Les prix du pétrole se sont de nouveau repliés jeudi à New York pour la troisième séance consécutive, le baril de référence fléchissant en-dessous de 75 dollars.

(afp) - Les prix du pétrole se sont de nouveau repliés jeudi à New York pour la troisième séance consécutive, le baril de référence fléchissant en-dessous de 75 dollars, sous la pression de l'accumulation des réserves aux Etats-Unis et des inquiétudes sur l'économie de la zone euro.
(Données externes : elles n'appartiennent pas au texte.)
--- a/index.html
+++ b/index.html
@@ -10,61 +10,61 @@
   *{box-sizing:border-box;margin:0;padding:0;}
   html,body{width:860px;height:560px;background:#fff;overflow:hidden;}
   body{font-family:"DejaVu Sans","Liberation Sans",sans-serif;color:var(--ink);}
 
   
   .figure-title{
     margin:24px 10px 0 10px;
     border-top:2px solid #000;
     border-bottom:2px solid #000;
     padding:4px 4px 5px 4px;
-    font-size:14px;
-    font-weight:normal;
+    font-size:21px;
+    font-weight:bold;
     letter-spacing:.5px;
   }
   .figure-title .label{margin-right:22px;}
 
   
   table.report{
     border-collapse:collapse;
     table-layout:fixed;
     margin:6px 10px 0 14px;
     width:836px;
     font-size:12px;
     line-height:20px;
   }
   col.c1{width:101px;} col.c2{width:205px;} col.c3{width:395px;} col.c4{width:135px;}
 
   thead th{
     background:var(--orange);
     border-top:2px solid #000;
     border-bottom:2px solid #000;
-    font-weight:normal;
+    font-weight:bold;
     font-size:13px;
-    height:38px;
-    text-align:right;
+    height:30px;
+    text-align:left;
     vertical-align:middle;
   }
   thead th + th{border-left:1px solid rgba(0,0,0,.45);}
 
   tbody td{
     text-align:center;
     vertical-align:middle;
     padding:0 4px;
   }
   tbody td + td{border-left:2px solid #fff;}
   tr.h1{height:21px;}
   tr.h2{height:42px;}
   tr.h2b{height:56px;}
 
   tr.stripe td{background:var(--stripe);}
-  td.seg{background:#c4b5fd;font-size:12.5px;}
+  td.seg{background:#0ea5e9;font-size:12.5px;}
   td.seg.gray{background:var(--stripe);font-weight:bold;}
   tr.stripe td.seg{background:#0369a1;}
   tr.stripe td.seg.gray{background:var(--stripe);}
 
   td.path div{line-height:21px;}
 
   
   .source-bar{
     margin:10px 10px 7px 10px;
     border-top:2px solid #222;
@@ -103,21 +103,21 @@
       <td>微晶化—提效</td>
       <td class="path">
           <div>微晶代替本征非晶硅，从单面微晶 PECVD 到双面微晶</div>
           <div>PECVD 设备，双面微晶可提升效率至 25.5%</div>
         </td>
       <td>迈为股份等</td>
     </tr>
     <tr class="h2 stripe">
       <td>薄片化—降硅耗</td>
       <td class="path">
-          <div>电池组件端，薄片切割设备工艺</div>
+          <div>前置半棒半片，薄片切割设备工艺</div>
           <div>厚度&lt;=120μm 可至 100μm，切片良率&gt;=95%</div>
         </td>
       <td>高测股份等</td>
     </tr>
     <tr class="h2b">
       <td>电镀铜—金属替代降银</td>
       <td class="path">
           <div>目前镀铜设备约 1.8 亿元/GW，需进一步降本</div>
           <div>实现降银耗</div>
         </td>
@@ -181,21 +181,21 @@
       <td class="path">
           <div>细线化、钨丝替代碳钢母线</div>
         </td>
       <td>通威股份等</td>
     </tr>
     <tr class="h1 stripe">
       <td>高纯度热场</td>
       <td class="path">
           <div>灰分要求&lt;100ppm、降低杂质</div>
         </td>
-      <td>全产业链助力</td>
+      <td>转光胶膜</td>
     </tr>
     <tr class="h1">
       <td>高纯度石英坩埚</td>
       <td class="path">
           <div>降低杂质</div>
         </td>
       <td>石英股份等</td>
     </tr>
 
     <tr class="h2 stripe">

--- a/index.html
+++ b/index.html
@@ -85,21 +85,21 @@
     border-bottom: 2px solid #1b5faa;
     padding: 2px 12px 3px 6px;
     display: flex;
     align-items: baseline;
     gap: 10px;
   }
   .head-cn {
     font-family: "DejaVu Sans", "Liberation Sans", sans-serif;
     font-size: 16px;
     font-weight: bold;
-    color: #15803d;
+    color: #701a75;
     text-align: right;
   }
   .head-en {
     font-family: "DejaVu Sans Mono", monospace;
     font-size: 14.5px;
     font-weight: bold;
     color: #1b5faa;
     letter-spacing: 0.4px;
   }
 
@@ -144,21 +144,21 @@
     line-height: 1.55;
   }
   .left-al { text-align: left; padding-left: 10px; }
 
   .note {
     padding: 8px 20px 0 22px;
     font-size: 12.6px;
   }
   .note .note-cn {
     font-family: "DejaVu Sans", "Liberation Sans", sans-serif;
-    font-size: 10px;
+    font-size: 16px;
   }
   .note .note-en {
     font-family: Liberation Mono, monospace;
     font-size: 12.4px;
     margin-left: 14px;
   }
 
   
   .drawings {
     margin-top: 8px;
Sur le New York Mercantile Exchange (Nymex), le baril de "light sweet crude" pour livraison en juin a terminé à 74,40 dollars, en recul de 1,25 dollar par rapport à la veille.
Le baril est même tombé en séance jusqu'à 73,62 dollars, son plus bas niveau depuis le 12 février.
A Londres, sur l'InterContinentalExchange, le baril de Brent de la mer du Nord a lâché 1,09 dollar à 80,11 dollars.
"La pression à la baisse s'est maintenue pratiquement toute la semaine. La dynamique a consisté à se débarrasser du contrat pour livraison en juin (l'échéance la plus proche, ndlr) à cause principalement du niveau élevé des stocks à Cushing", le plus important terminal pétrolier aux Etats-Unis, situé dans l'Oklahoma (sud), a expliqué Tom Bentz, de BNP Paribas.
A 37 millions de barils, ces réserves s'approchent de la capacité maximale du terminal, qui sert de point de livraison aux contrats pétroliers du Nymex.
Faute de trouver un emplacement pour stocker leur pétrole, les investisseurs le bradent pour s'en débarrasser.
"Les distorsions se maintiennent", a souligné Amrita Sen, de Barclays Capital, faisant de contrat du juin un "seul reflet des conditions dans le Midwest américain".
Le contrat pour livraison en juillet a clôturé à 78,92 dollars. Le Brent, généralement moins cher car moins raffiné, s'échangeait avec une prime de près de 6 dollars au-dessus du baril texan.
En toile de fond, les inquiétudes persistantes sur les économies de la zone euro participaient au climat négatif sur le marché du pétrole. La monnaie unique européenne s'est encore repliée jeudi, sous 1,26 dollar.
En trois séances, le baril a abandonné 2,40 dollars, éclipsant largement le bond observé lundi de 1,69 dollar dans un élan d'optimisme après l'adoption d'un plan d'urgence par l'Union européenne pour faire face à la crise budgétaire.
"Même si l'Union européenne a mis au point un plan d'urgence de près de 1.000 milliards de dollars, quand je regarde vers l'avenir je vois des gouvernements qui projettent de réduire les dépenses et d'augmenter les impôts, des mesures qui refroidissent vraiment la demande pour les produits pétroliers", a souligné Andy Lipow, de Lipow Oil Associates.
De plus, les indicateurs aux Etats-Unis mêmes n'ont pas été très bons: la baisse du nombre de nouveaux chômeurs s'est révélé moins importante que prévu.
"Même si la situation de l'emploi s'améliore, cela ne semble pas assez pour enthousiasmer le marché sur l'idée du retour de la demande de pétrole", a expliqué Andy Lipow.